Ultra-rapid DNA sequencing is helping diagnose critically ill kids in just 3 days. 

New Australian research offers a glimpse into the future of diagnostics. 

Children who are born severely ill or who develop serious illness in the first few weeks of life are often difficult to diagnose, with considerable implications for their short and longer-term care. 

However, whole genome sequencing (WGS), carried out rapidly, can provide an accurate diagnosis and lead to improvements in their clinical care.

In a recent Australian study, rapid WGS of 290 critically ill children saw just under half receive a diagnosis in less than 3 days. 

“The evidence of diagnostic, clinical, and family benefit of rapid genomic testing in critically ill children is overwhelming. This type of testing should become the standard of care for these patients,” says Professor Zornitza Stark, clinical geneticist at the Victorian Clinical Genetics Services and Australian Genomics. 

“And rapid genomic diagnosis programmes should continue to drive improvement, innovation, and discovery more broadly.”

She led the research team that carried out nationwide ultra-rapid WGS in 290 critically ill paediatric patients with rare disease between January 2020 and January 2022. They aimed to have diagnoses in less than five days. 

Ultra-rapid WGS resulted in a diagnosis in 136 patients, with an average time to diagnosis of just under three days. Of the 154 patients who were not diagnosed by standard WGS analysis, RNA sequencing, functional assays and other tests led to an additional 20 diagnoses. 

Whole genome sequencing is the process of determining the complete DNA sequence of an individual, including all the chromosomal DNA and that contained in the mitochondria.

RNA sequencing (‘transcriptomic’) looks at the full range of mRNA molecules expressed by an organism. By looking at the whole transcriptome, researchers can determine gene expression.

New disease-causing genes were also identified through international matchmaking efforts, and studies are underway to find further diagnoses.

“We wanted the program to serve as an exemplar of how genomics can improve diagnostic and clinical outcomes in paediatric disease in real time,” says Prof Stark. 

“We have now incorporated RNA sequencing and, through close collaboration with clinicians and researchers, optimised the use of functional data to secure additional diagnoses.”

Although the cost of genomic testing remains high compared with other diagnostic investigations, particularly when delivering results in rapid turnaround times, its use provides substantial savings to healthcare systems in the longer term. 

Prof Stark says that complex, time-critical tests such as ultra-rapid WGS are best delivered by a multidisciplinary team, and that means that both capacity and capability in the clinical and laboratory genetics workforce need to be grown.

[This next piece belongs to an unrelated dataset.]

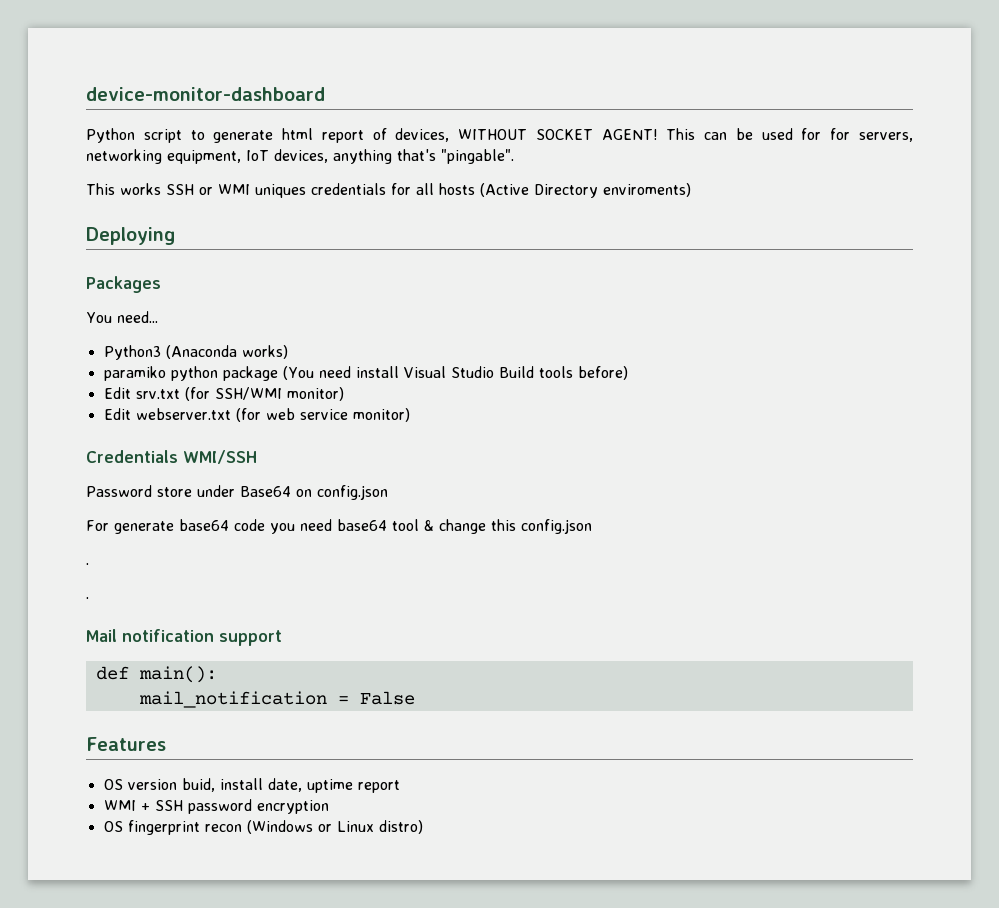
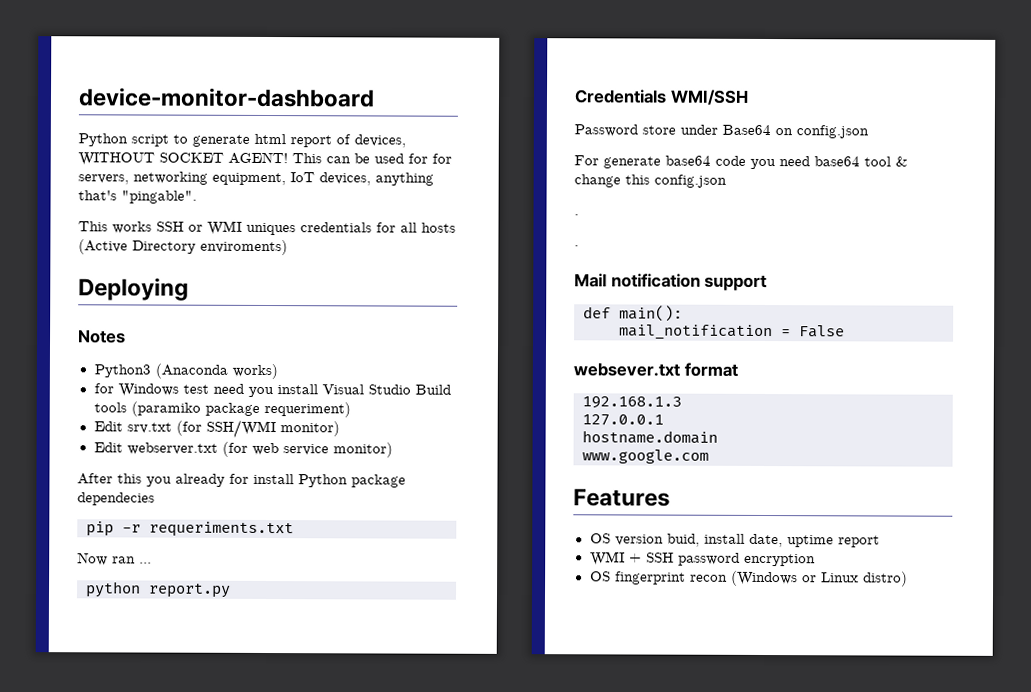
[86,276,161,293] [86,311,158,323] Packages // You need... -> [78,329,126,344] Notes
[103,366,351,381] paramiko python package (You need -> [93,383,274,398] for Windows test need you
[577,366,628,380] before) -> [130,401,351,418] (paramiko package requeriment)
(410, 415) none -> [77,473,406,488] [77,492,155,506] [86,521,294,538] [77,552,152,566] [85,581,231,598] // After this you already for install Python package dependecies // pip -r requeriments.txt // Now ran ... // python report.py
(415, 698) none -> [573,362,738,377] [582,396,682,409] [582,414,664,426] [582,430,718,444] [582,449,709,464] // websever.txt format // 192.168.1.3 // 127.0.0.1 // hostname.domain // www.google.com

“Our approach can serve as a model in other healthcare systems, although it will need to be adapted to local circumstances and to evolve over time,” she said. 

“For example, Australia has a very geographically dispersed population, which is relatively small compared to the land area. It made sense for us to have a central sequencing laboratory for this study, with a lot of attention paid to sample transport logistics and to including local teams in analysis through virtual meetings. Different models will be needed in countries with high population density.”

The findings were presented to the annual conference of the European Society of Human Genetics.